My feet hurt and probably swelled up and turned pink the moment I slipped them out of my tennis shoes tonight. I just got home at 3:17 a.m. after working a middle of the night shift at work, getting the store ready for our April set. I did this last month, and the month before that as well.
As I was driving home, I couldn’t help but think about the types of things that always cross my mind when this time of the month comes around again. I start thinking about how I’m working random hours, can barely get on a normal sleep schedule before it’s disrupted again, am getting paid just enough that I can pay my car payment, put away money for my insurance, and fill up my car with gas (sometimes). Currently, I don’t even have the income to pay for my student loans, my parents are taking care of it, which I’m very grateful for. I can’t help but wonder though, what am I doing here?
I can’t help but feel cheated by the American Dream we all have grown up with. The “you can be anything you want to be in America.” We preach independence, count on being able to exercise it, and have such an individualistic society that living at home with your parents for a certain amount of time starts to grate on you and your own sense of self and accomplishment.
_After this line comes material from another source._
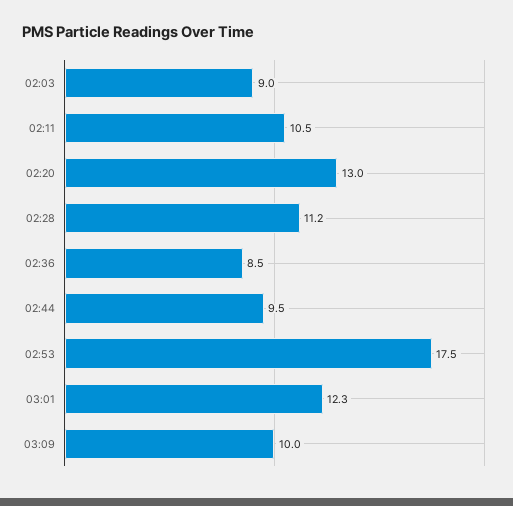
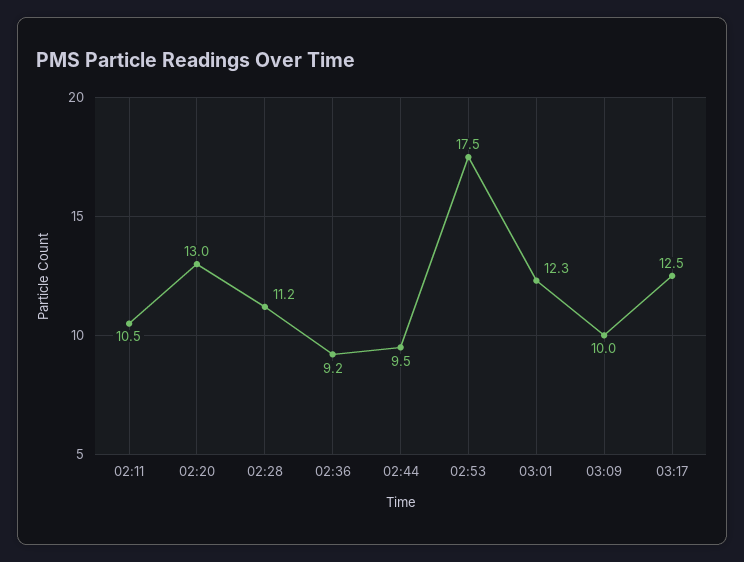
02:03: 9 -> none
02:36: 8.5 -> 9.2
03:17: none -> 12.5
I’m working the type of job I would have worked in high school (in fact, most people I work with seem to think I’m a senior in high school, but that’s another story), yet I’m college-educated and have enough of the skills required to perform well at a job that’s actually going to use what I have to offer. I’m trying my hardest to find avenues to either land me jobs or freelance opportunities, but I feel like I keep hitting dead ends or delays. I’m angry that our economy and country is so messed up that companies are using tactics like requiring your Facebook password in order for you to be hired and disregarding tons of applicants simply because of the number of applications. The political climate and legislation and idiotic squabbling going on over the economy, budget, and where this country is going is not helping anyone, other than the super-rich that are sitting comfortably while everyone else suffers from pay cuts, insurance worries, debt, or unemployment. I’d like to know where the America I knew just ten years ago went, or at least rest assured that I’ve been wearing rose-colored glasses all these years, and that I’m going to have to find my avenue to success and stability in a very unconventional way.